Directed by Academy Award Winner Taika Waititi and based on a true story, Next Goal Wins follows the American Samoa soccer team, infamous for their brutal 31-0 FIFA loss in 2001.
With the World Cup Qualifiers approaching, the team hires down-on-his-luck, maverick coach Thomas Rongen, played by Michael Fassbender, hoping he will turn the world’s worst soccer team around in this heartfelt underdog comedy.
Oscar Kightley, Kaimana, David Fane, Rachel House, Beulah Koale, Uli Latukefu, Semu Filipo, and Lehi Falepapalangi, with Will Arnett and Elisabeth Moss also star in this outrageous comedy.
Written and directed by David Lowery, The Old Man & the Gun is based on the true story of Forrest Tucker and his audacious escape from San Quentin at the age of 70 to an unprecedented string of heists that confounded authorities and enchanted the public.
Robert Redford, Casey Affleck, and Sissy Spacek with Elizabeth Moss and Danny Glover as co-stars.
Lowery works as both writer and director on his films. He tends to work with Casey Affleck. His credits include A Ghost Story, Pete’s Dragon, and Ain’t Them Bodies Saints.
A great featurette about the director who also wrote the screenplay.
The “The Sundance Kids Reunited” is a great featurette. It is so cool to see a story like this in the film business.
The “Playing Icons” featurette is fun to watch because it tells the story and shows how fun the movie is to watch.
The movie trailer shows more of what will happen in the movie. The cast list is stellar.
The movie trailer tells the story pretty well, and I love the scenes with Redford and Spacek.

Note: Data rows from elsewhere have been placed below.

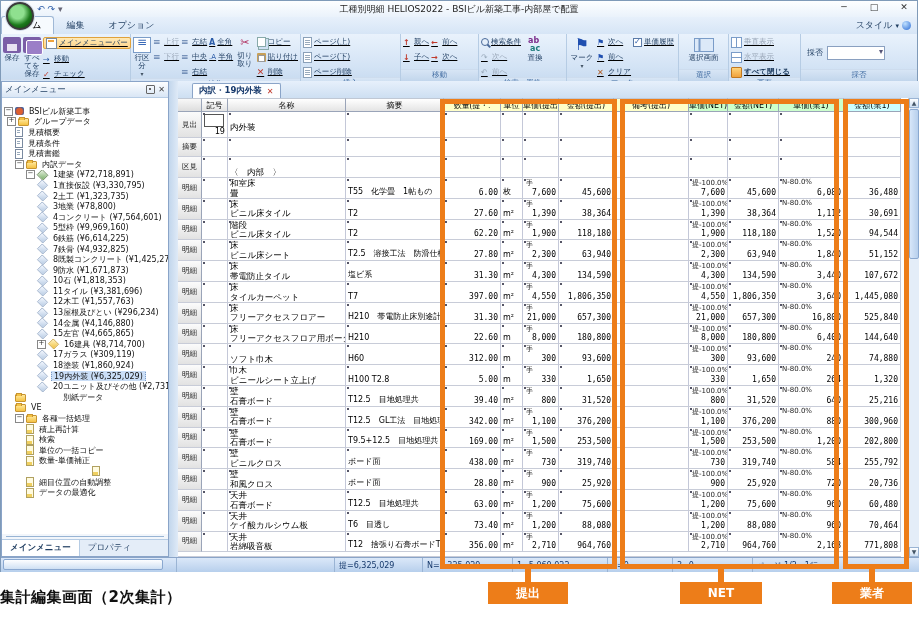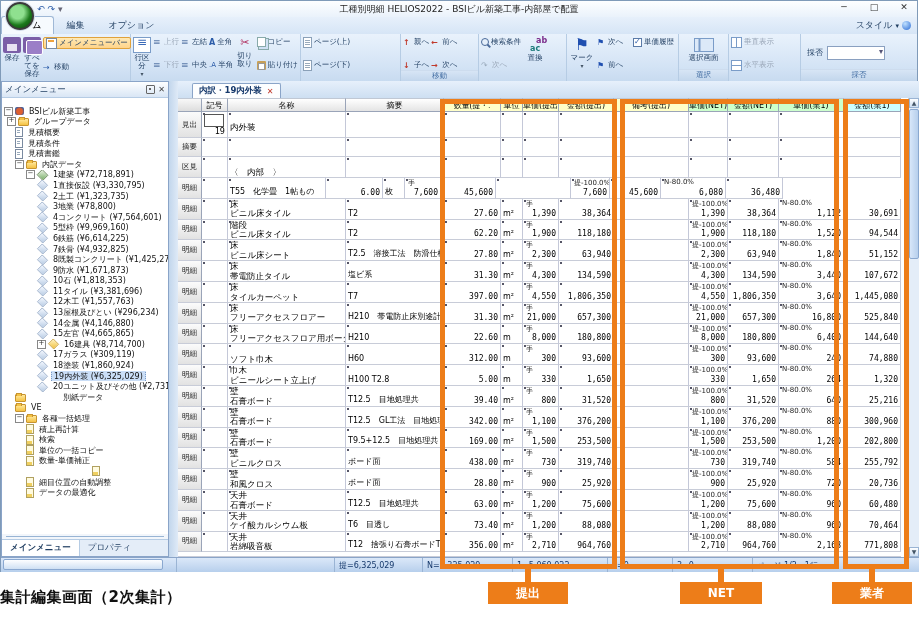--- a/index.html
+++ b/index.html
@@ -35,7 +35,7 @@
            background:linear-gradient(#d7e5f5,#c2d6ec);border-top:1px solid #cddcee;}
   .bigbtn{width:34px;display:flex;flex-direction:column;align-items:center;font-size:7.5px;color:#1d3b5f;text-align:center;line-height:8px;padding-top:1px;}
   .bigbtn .bi{width:18px;height:16px;margin-bottom:1px;position:relative;}
-  .smallcol{display:flex;flex-direction:column;gap:13px;padding-top:1px;}
+  .smallcol{display:flex;flex-direction:column;gap:5px;padding-top:1px;text-decoration:underline;}
   .sbtn{display:flex;align-items:center;gap:2px;font-size:7.5px;color:#1d3b5f;height:10px;white-space:nowrap;}
   .sbtn.dis{color:#9aa7b8;}
   .hl{background:linear-gradient(#ffe9b5,#ffd48a);border:1px solid #e0a23c;border-radius:2px;padding:0 2px;}

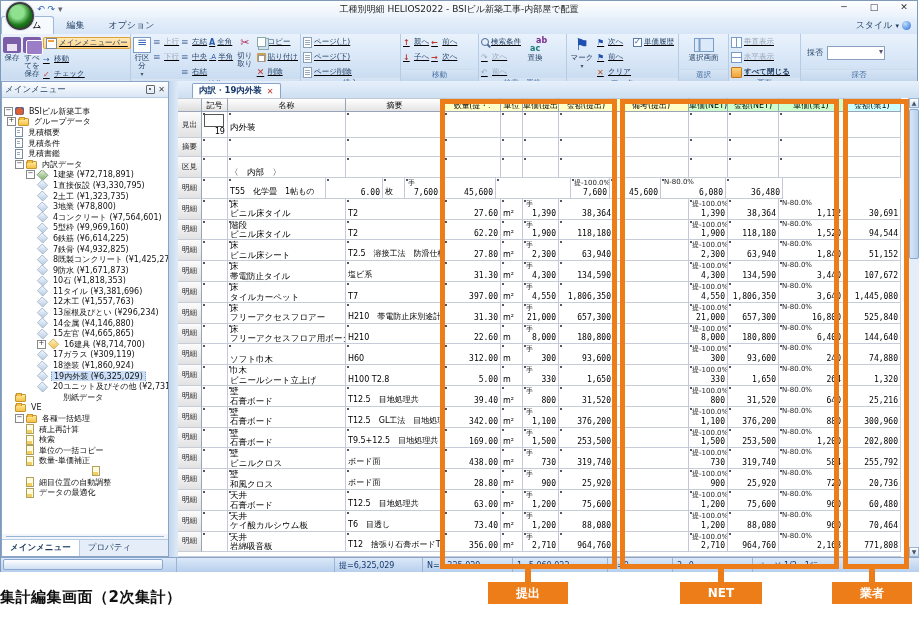--- a/index.html
+++ b/index.html
@@ -376,7 +376,7 @@
         </div>
         <div class="bigbtn" style="width:24px;">
           <span class="bi" style="height:16px;">
-            <span class="ab" style="position:absolute;left:10px;top:0;">ab</span>
+            <span class="ab" style="position:absolute;left:2px;top:0;">ab</span>
             <span class="ac" style="position:absolute;left:4px;top:8px;">ac</span>
           </span>
           <span>置換</span>

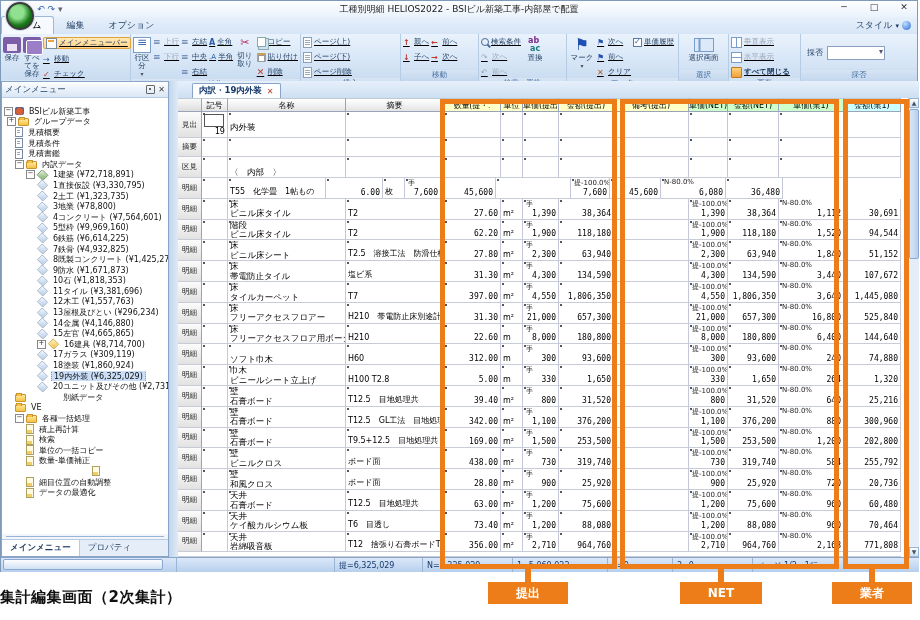--- a/index.html
+++ b/index.html
@@ -876,6 +876,10 @@
                 <div class="cell c-kigo mk">
                   <span class="num"></span>
                 </div>
+                <div class="cell c-name mk">
+                  <div>和室床</div>
+                  <div>畳</div>
+                </div>
                 <div class="cell c-spec mk">
                   <span class="bl">T55　化学畳　1帖もの</span>
                 </div>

Based on the play of the same name by Anton Chekhov, written for the screen by Stephen Karam, and directed by Michael Mayer, The Seagull is a pure classic. The story is an actor’s dream to play one of the characters of the poignant and crucifying Russian play, which was first on stage in 1896.
The cast is brilliant with four very strong actresses including Saoirse Ronan, Annette Bening, Elizabeth Moss, and Mare Winningham.
The movie follows an aging actress named Irina Arkadina, played by Annette Benning, who spends her summers visiting with her brother Pjotr Nikolayevich Sorin, played by Brian Dennehy, and her son Konstantin, played by Billy Howle, on a country estate.
On one occasion, she brings Trigorin, a successful novelist, played by Corey Stoll, with her. Nina, played by Saoirse Ronan, a free and innocent girl on a neighboring estate, falls in love with Trigorin.
As Trigorin lightly consumes and then rejects Nina, so the actress, Arkadina, all her life has consumed and rejected her son, who loves Nina. The victims are destroyed while the sophisticates continue on their way.
If you are familiar with Chekov’s play, you know the ending of the four-act play. I doubt the movie will be as long.
The movie trailer is very good and shows the conflict between the Nina, Irina, Trigorin, and Konstantin. The supporting cast, such as Elizabeth Moss, appears to offer comic relief. Moss’ last line in the trailer is an awesome delivery.